Try it
Below is a listing with pictures in it. Copy it exactly without them.

Entries supplied
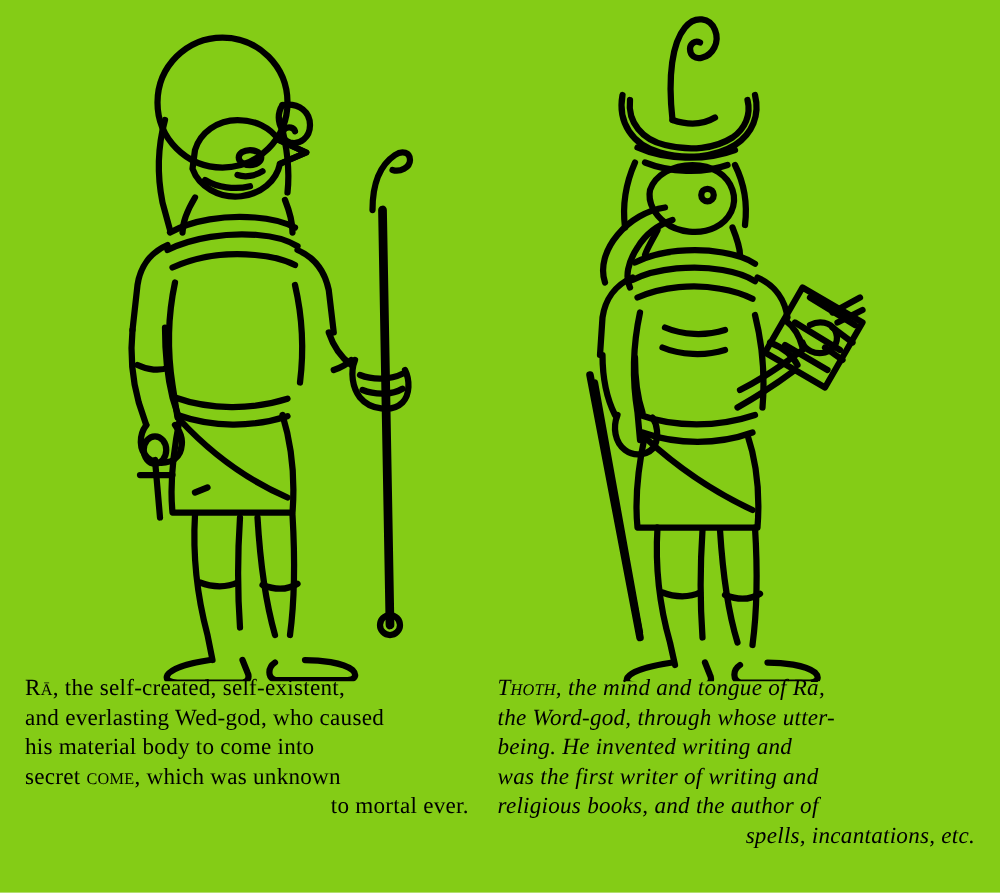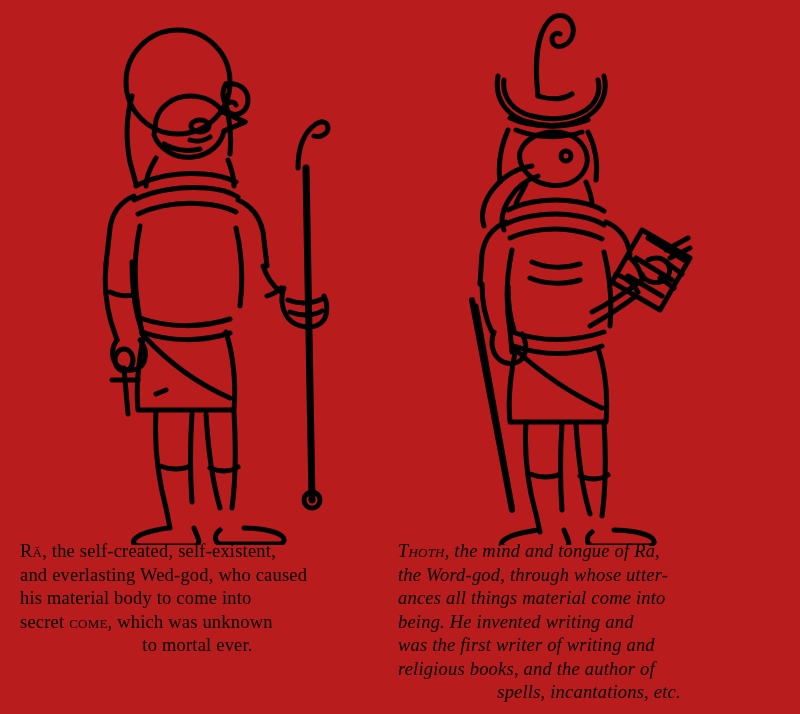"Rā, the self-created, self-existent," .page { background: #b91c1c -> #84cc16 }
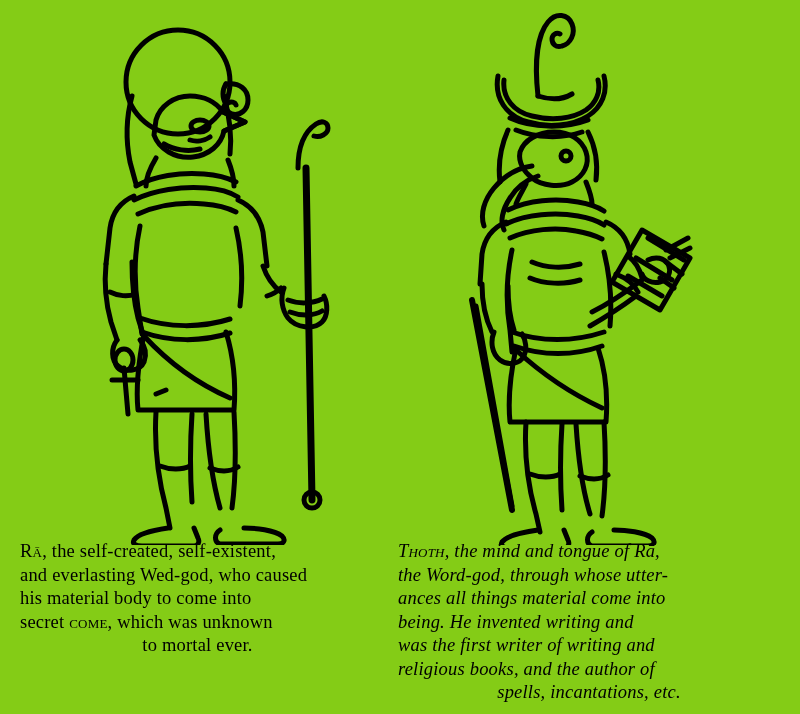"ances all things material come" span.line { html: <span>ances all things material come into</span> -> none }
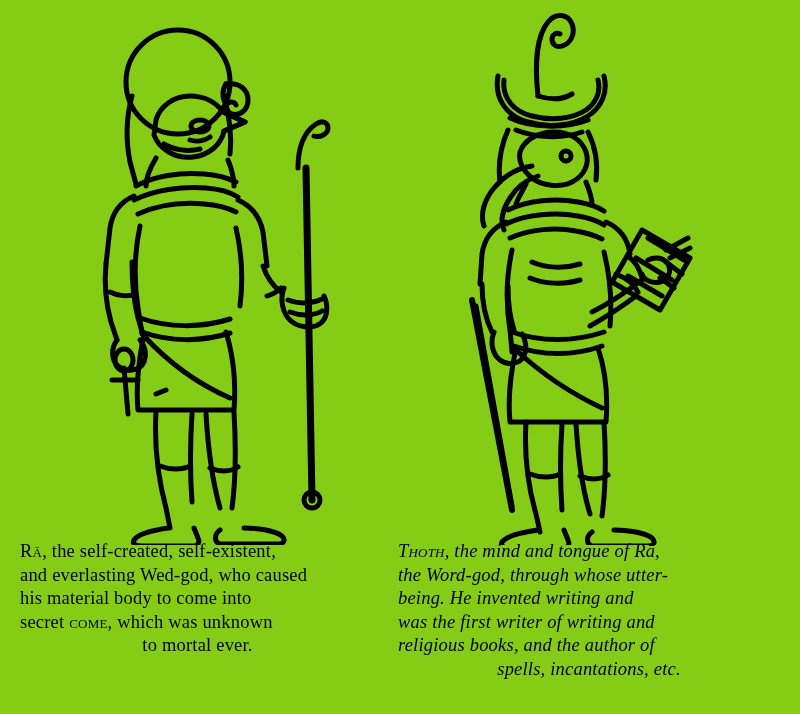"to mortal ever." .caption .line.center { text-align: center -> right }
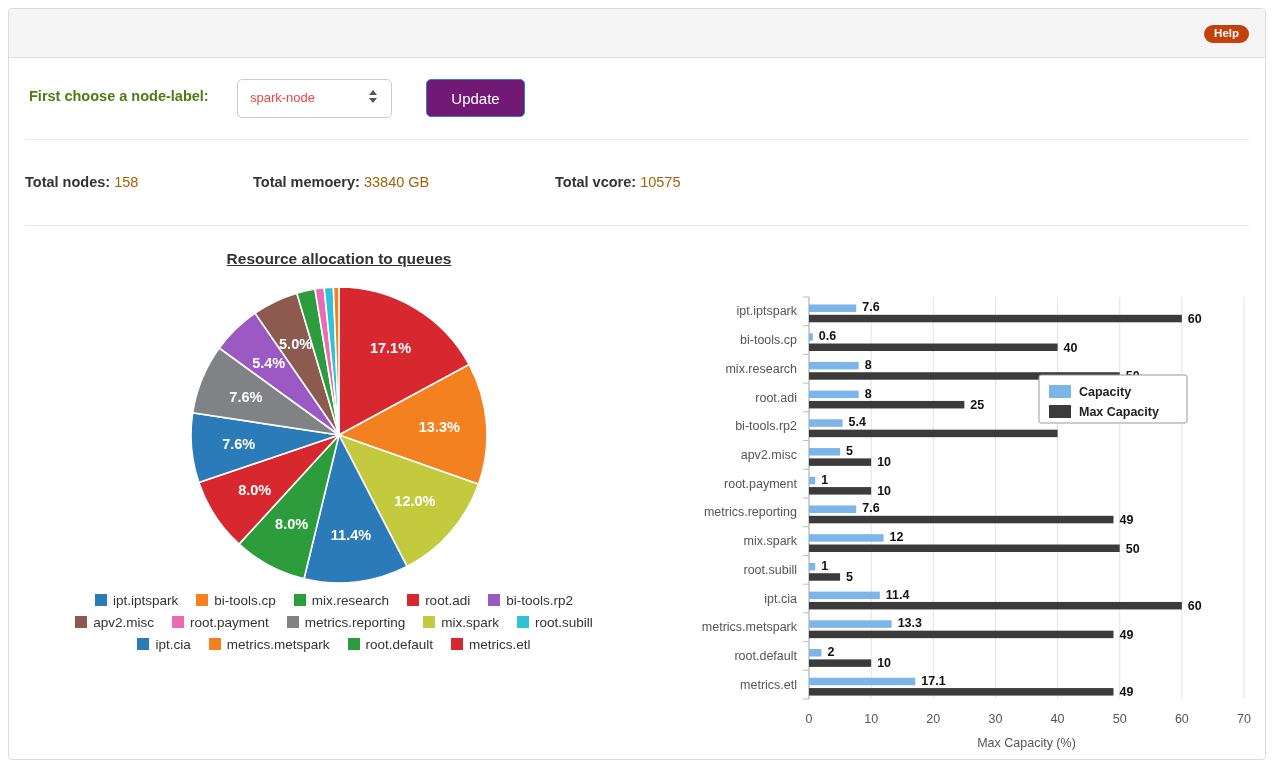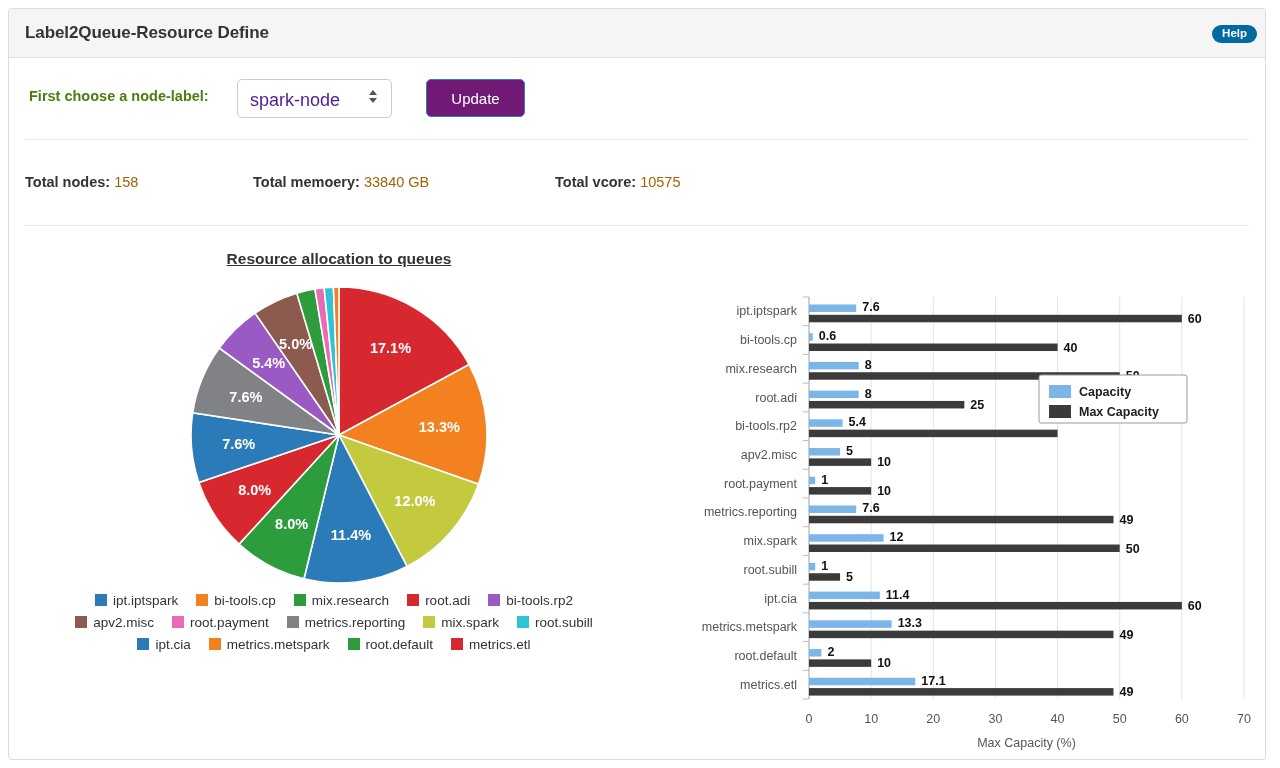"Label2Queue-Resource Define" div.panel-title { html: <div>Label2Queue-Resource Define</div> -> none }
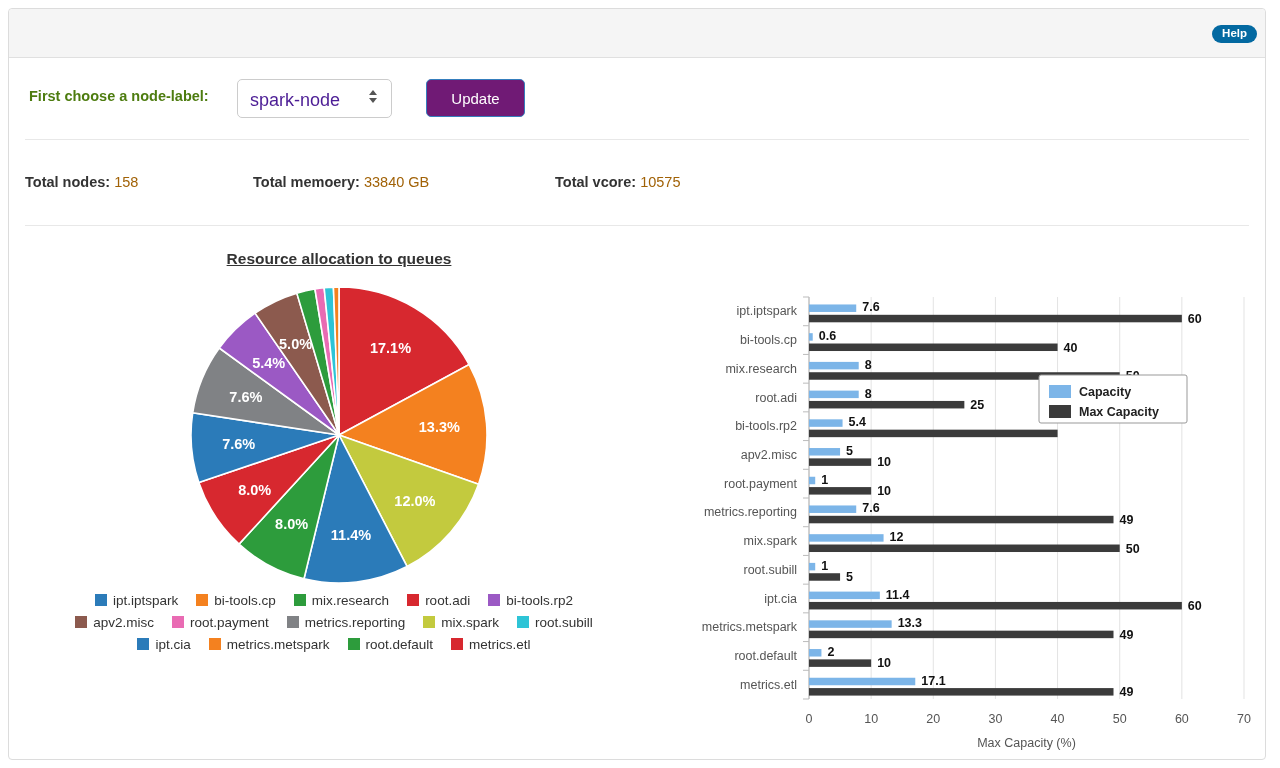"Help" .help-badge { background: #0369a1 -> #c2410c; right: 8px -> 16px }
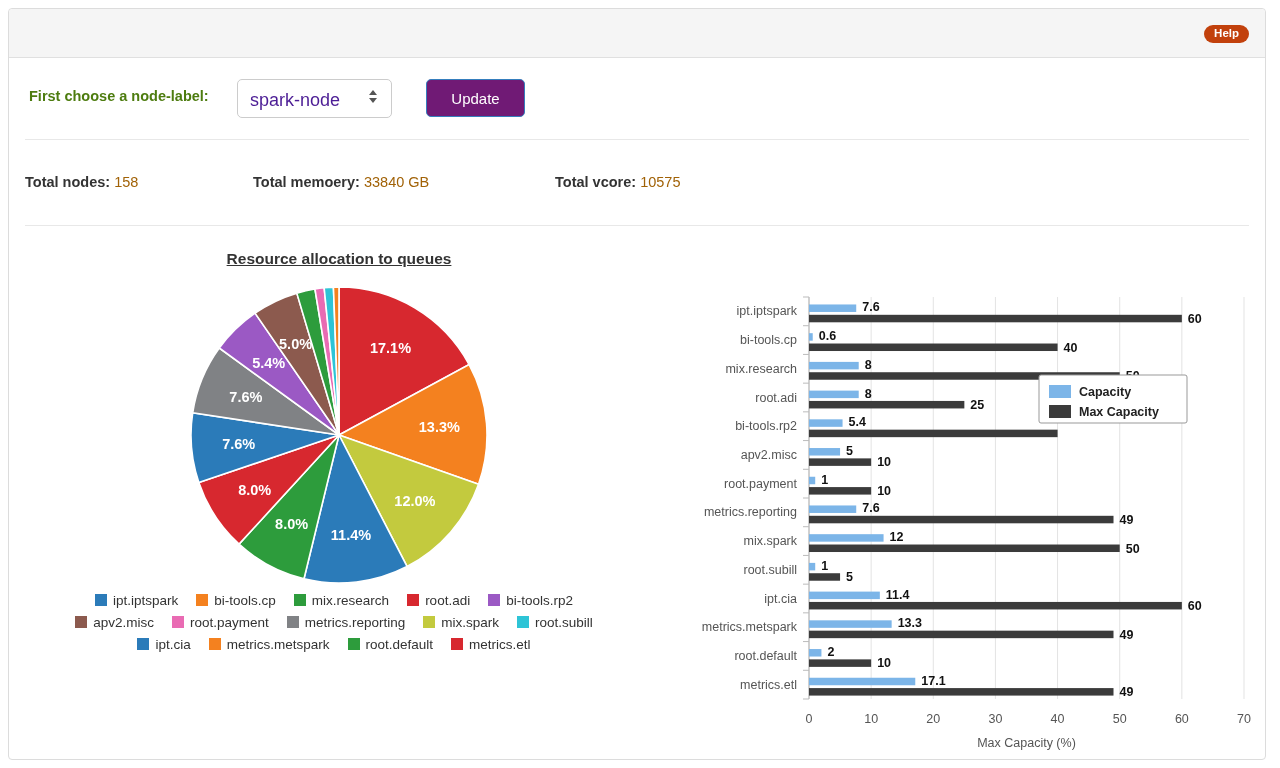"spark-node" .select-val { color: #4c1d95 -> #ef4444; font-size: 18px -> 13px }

Answer box
"Rā, the self-created, self-existent," .page { background: #b91c1c -> #84cc16 }
"ances all things material come" span.line { html: <span>ances all things material come into</span> -> none }
"to mortal ever." .caption .line.center { text-align: center -> right }
"Label2Queue-Resource Define" div.panel-title { html: <div>Label2Queue-Resource Define</div> -> none }
"Help" .help-badge { background: #0369a1 -> #c2410c; right: 8px -> 16px }
"spark-node" .select-val { color: #4c1d95 -> #ef4444; font-size: 18px -> 13px }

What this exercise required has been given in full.